Atlantis: Im Kontrast#
(Ein interkultureller Versuch)#
von Martin KruscheIm Nachdenken darüber, was für ein Frauenleben innerhalb unserer Kultur prägend sein mag, komme ich unausweichlich mit sehr markanten Nischen und Positionen in Berührung. Eine davon wird mich heuer noch viel ausführlicher beschäftigen.
Ich gehe dabei auch von einer Überlegung aus, die mir in den letzten Jahren zunehmend wichtig wurde. In menschlicher Gemeinschaft ist es oft viel leichter, zügig Klarheit zu finden, was uns trennt; gegenüber der Frage, was wir (noch) teilen.
Ich kenne vor allem zwei spezielle Formen, wie man jegliche Art der Gemeinschaft korrumpiert, beschädigt, letztlich zerstört. Verdeckte Intentionen und das Expandieren auf Kosten anderer Menschen. In dem Zusammenhang geht es mir um die Klärung, welche prinzipiell unterschiedlichen Bedingungen in unserer vorherrschenden Männerkultur für ein Frauenleben wirksam werden. Das hat in der Praxis zahllose Varianten, aber im Kern diesen Angelpunkt: es sind ungleiche Bedingungen.
In diesem Zusammenhang bin ich auf ein spezielles Feld gestoßen, dessen Zugehörige nicht gerade in geringer Zahl unter uns leben, worüber jedoch auffallend wenig bekannt ist: die Frau im Autismus-Spektrum. Es sind viele. Je mehr ich darüber erfahre, desto markanter erscheint mir diese Variation von Frauenleben, übrigens sehr aufschlußreich in der Frage danach, was die Conditio humana sei.
Menschen in diesem Spektrum sind erstens in einigen physiologischen Grundlagen gegenüber einer Mehrheit neurotypischer Menschen anders konstituiert (neurodivergent), was innerhalb unserer Gesellschaft höchst unterschiedliche, zuweilen drastische Konsequenzen hat.
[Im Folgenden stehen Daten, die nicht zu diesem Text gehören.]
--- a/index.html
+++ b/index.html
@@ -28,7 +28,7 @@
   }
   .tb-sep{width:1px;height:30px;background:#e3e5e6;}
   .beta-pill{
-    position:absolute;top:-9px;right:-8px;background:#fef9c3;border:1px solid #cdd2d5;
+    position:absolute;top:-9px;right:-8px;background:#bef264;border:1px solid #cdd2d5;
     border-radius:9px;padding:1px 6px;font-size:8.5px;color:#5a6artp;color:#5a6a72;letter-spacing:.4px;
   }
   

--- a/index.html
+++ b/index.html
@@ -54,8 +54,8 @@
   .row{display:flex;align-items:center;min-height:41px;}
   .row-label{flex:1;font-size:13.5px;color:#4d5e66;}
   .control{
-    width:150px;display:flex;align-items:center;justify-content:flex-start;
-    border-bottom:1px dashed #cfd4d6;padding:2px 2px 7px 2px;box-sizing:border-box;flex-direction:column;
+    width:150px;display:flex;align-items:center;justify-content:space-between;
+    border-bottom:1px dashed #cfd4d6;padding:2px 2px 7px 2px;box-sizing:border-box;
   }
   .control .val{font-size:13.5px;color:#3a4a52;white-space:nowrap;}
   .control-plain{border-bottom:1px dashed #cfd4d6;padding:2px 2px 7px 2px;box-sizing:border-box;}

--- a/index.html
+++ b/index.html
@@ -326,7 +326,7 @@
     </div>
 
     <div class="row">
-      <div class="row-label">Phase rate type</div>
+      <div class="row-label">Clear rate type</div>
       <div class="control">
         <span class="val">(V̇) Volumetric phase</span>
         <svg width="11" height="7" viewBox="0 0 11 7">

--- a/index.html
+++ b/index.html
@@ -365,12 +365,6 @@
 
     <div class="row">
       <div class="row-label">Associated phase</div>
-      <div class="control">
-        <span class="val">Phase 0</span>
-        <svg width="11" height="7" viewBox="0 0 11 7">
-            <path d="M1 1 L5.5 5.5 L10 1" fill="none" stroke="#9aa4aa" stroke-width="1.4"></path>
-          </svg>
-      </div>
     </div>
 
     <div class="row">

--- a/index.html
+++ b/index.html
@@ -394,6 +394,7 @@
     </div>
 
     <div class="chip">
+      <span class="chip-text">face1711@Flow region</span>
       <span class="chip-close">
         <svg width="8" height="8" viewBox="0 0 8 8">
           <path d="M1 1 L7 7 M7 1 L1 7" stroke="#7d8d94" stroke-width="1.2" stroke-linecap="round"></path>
Eine autistische Frau lebt, so erfahre ich, innerhalb des Autismus-Spektrums, vielfach in anderen Rahmenbedingungen als neurodivergente Männer.
Was sich in all dem gesamt an Kontrasten auftut, hat dazu geführt, daß den Neurodivergenten von den Neurotypischen ein Behindertenstatus zuerkannt wird, was vor allem unterstreicht, daß sie etlichen Anforderungen, die wir gerne für selbstverständlich bewältigbar halten, nur schwer oder gar nicht nachkommen können. Das läßt nebenbei danach fragen, weshalb in unserer Gesellschaft generell eine nennenswerte Zunahme an überforderten Menschen festzustellen ist.
Mein Zugang zu Menschen im Autismus-Spektrum ist grundlegend anders. Für mich besteht kein Anlaß zu einer hierarchischen Position im Sinn von „normal/abweichend“. Ich sehe mich da in der Begegnung mit einer Ethnie, die mir in wesentlichen Aspekten recht fremd ist. Für einen achtsamen Umgang miteinander, bei dem nicht leichtfertig Konflikte ausgelöst werden, ist bloß das nötig, was ich auch für eine gedeihliche Begegnung mit anderen Ethnien brauche, die unseren Gepflogenheiten nicht angepaßt sind. Neugier und Respekt.
Mir ist natürlich bewußt, daß meine Konzentration auf die soziokulturelle Fragen davon begünstigt wird, daß neurodivergente Menschen nicht zu meinem Alltag gehören, der in solcher Divergenz bewältigt werden muß.
Ich habe begonnen, meine Kenntnisse über diese Dinge im Dialog mit einer Frau aus dem Autismus-Spektrum zu vertiefen. In der Folge haben wir eine Kunstfigur eingeführt, die wir nutzen, um zu veranschaulichen, was in der Begegnung mit dieser anderen Ethnie bemerkenswert ist: die Frau aus Atlantis.
Diese Metapher meint: Neurodivergente sind an ganz andere soziale Bedingungen angepaßt, nicht an unsere. Sie sind selbstverständlich von dieser Erde, aber nicht von diesem Kontinent. Ich kann ihre Welt nicht betreten. Aber es ist mühelos herauszufinden, was wir teilen.